Some industries, such as health, would apparently break down without migrant labour. Yet there are 200,000 applicants for the 20,000 nursing college places. So what we are really talking about here are our firms’ short-term needs. The NHS has been going on tours of places like Portugal and the Phillipines to recruit nurses because it is easier and cheaper to do so.
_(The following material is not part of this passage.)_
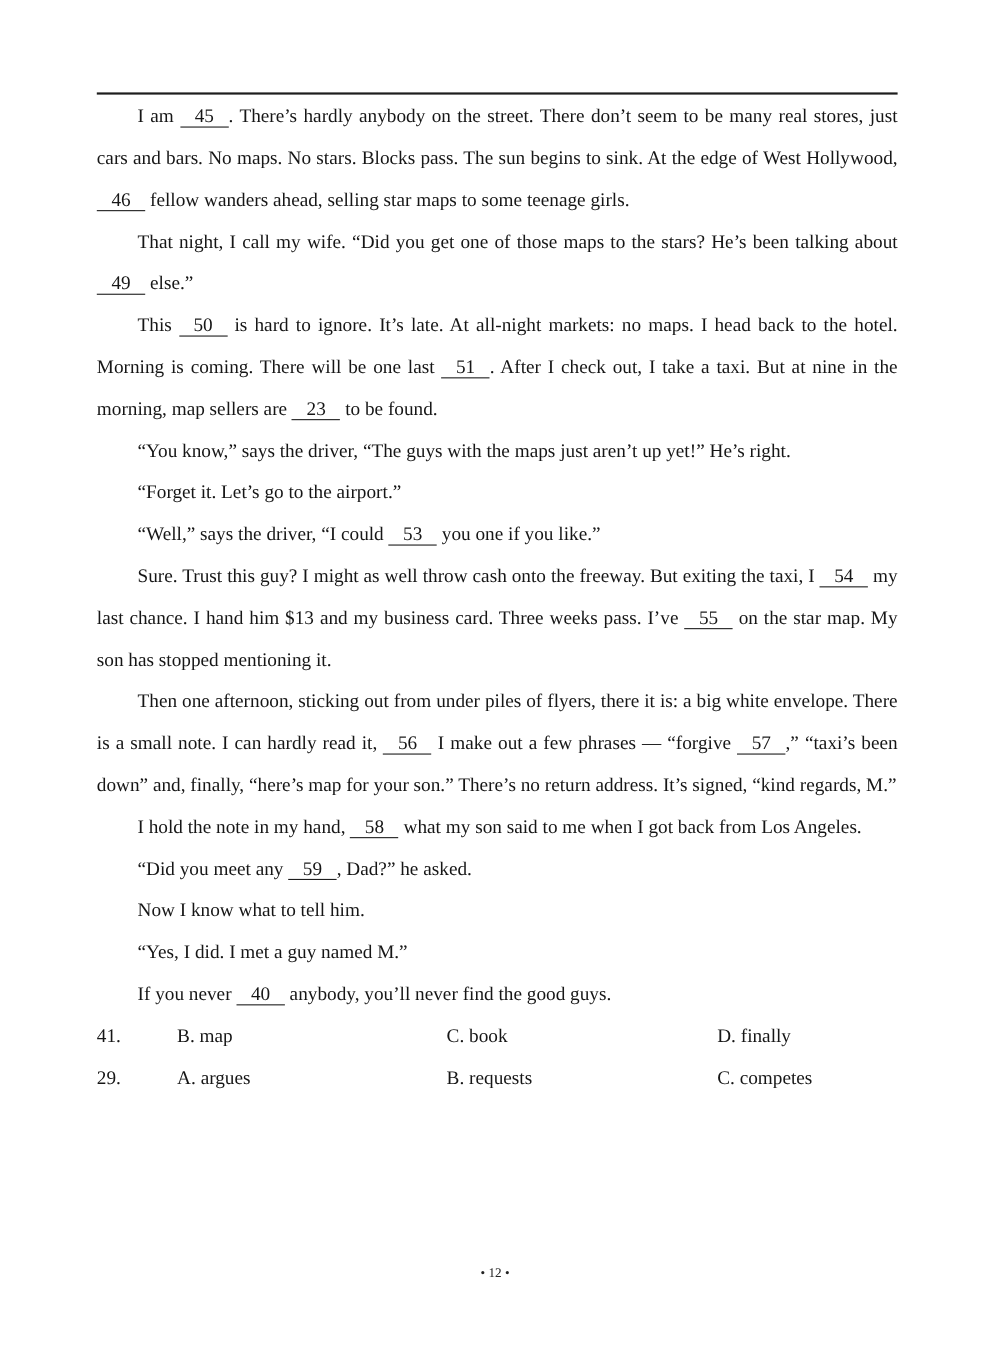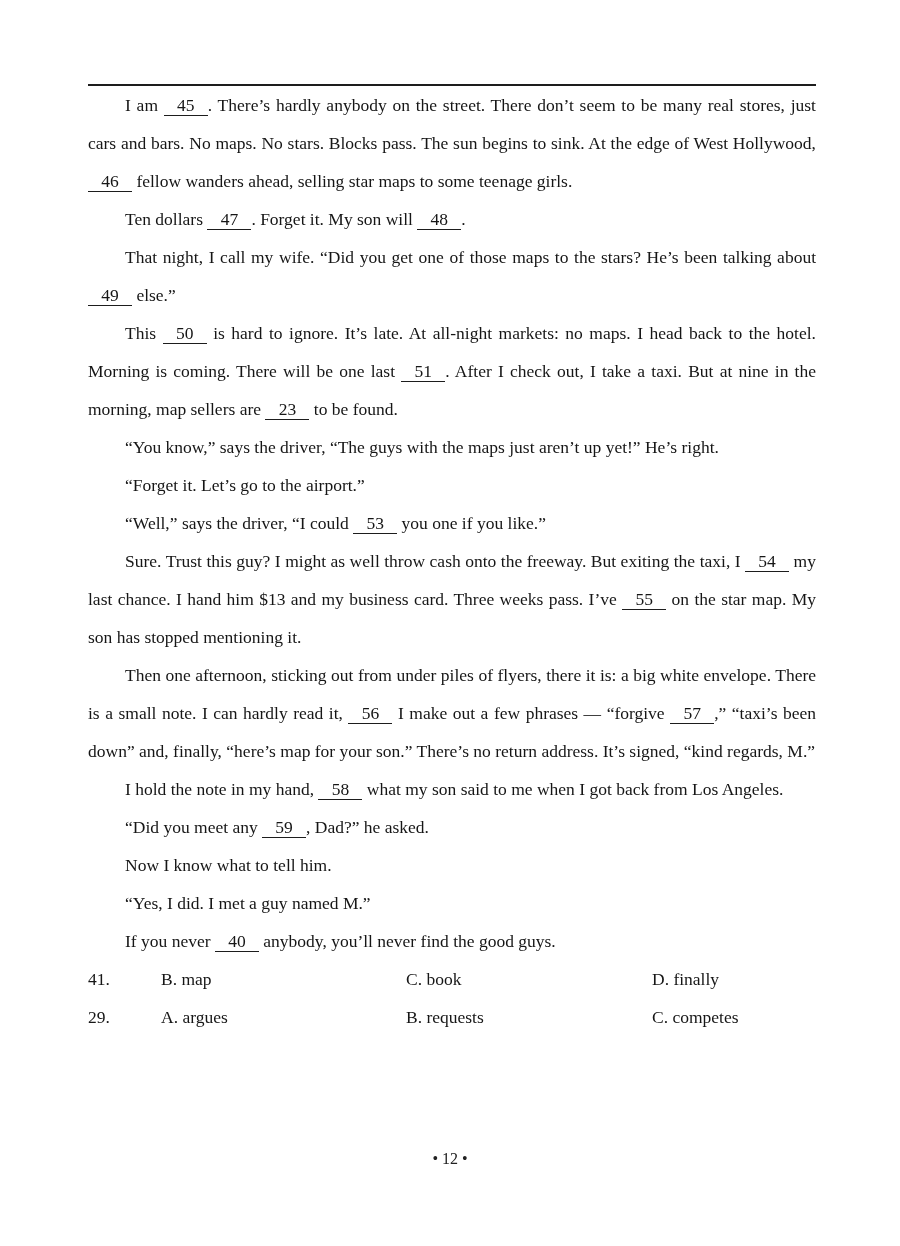"Ten dollars 47 . Forget" p { html: <p>Ten dollars <span>47</span>. Forget it. My son will <span>48</span>.</p> -> none }
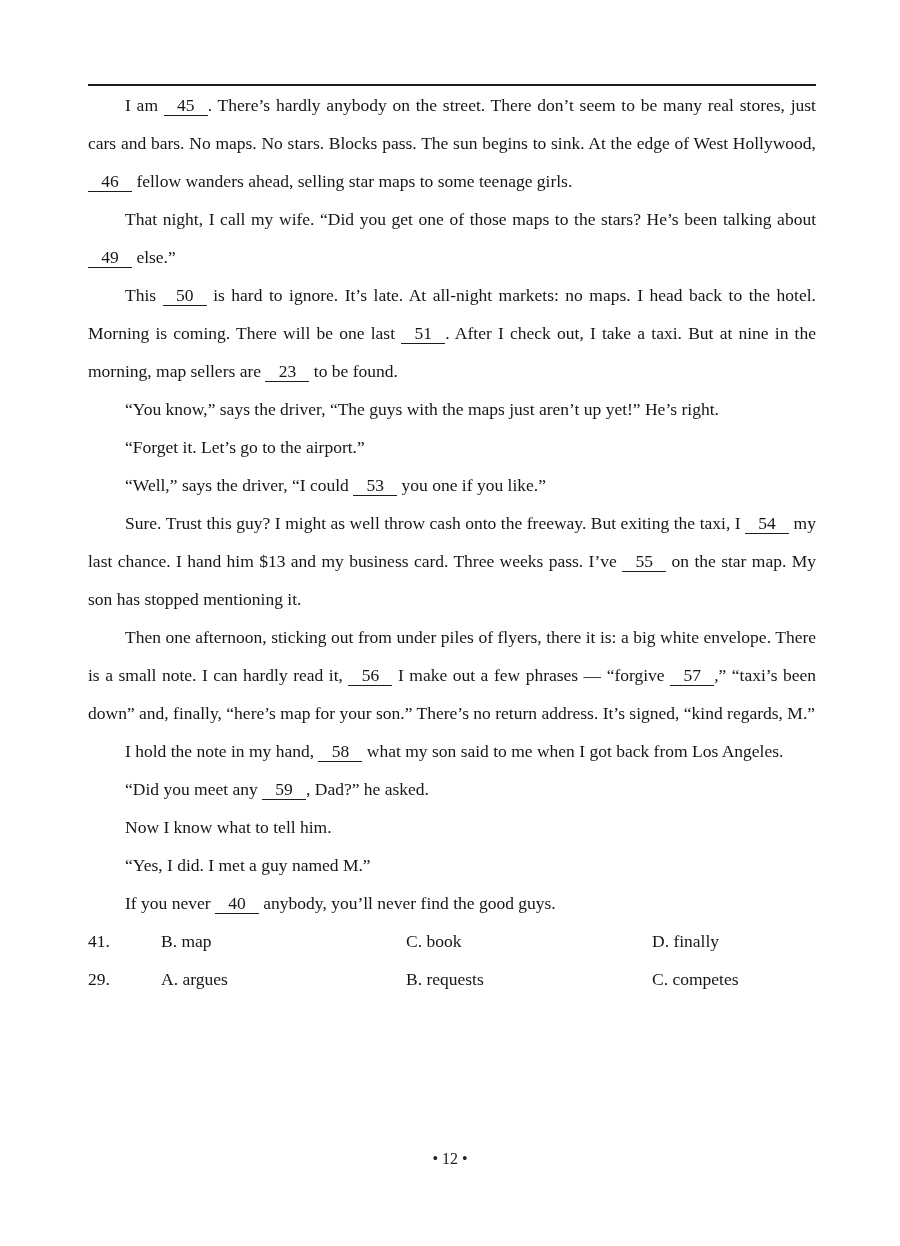"• 12 •" .page-number { font-size: 16px -> 12px }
Food and Hospitality as well as the agricultural sectors are also reliant on migrant labour. One CEO said that “It’s hard to give a job to an under-educated British boy in a baseball cap when you can get a Polish graduate instead,” British prospective employees are not too lazy, but there are more and more jobs, particularly ‘upstairs, downstairs’ ones in service sectors, which are seen as just being for “failures and foreigners”. Its not just about pay, its about skills and motivation too. Higher skilled, more flexible and creative foreign employees are going to be employed by firms, particularly in the more competitive, low margin industries.
It all goes back to Thomson’s visit to the British Museum of Immigration, which is the closest thing we have to New York’s Ellis Island.
“As the Huguenots moved up in the world, their place was taken by Jews escaping the pogroms, who built a synagogue in the garden before too finding professions and making way for the Irish. They were succeeded by Jamaicans, Kosovans, Somalis and Bengalis and now, nearby, by bankers from America and designers from Japan. Yiddish, Russian, Hindi, Polish and Punjabi have all been spoken within its crumbling walls.”
People will always want to come to our country. We need to emulate them and their attitude. Then firms WILL hire more British workers. Immigrants have made us a richer, more diverse country and stopped us stagnating. There have been losers from this process, but with the help of forward-thinking government policy and a willingness to grow skills and abilities from workers, those losers will be fewer.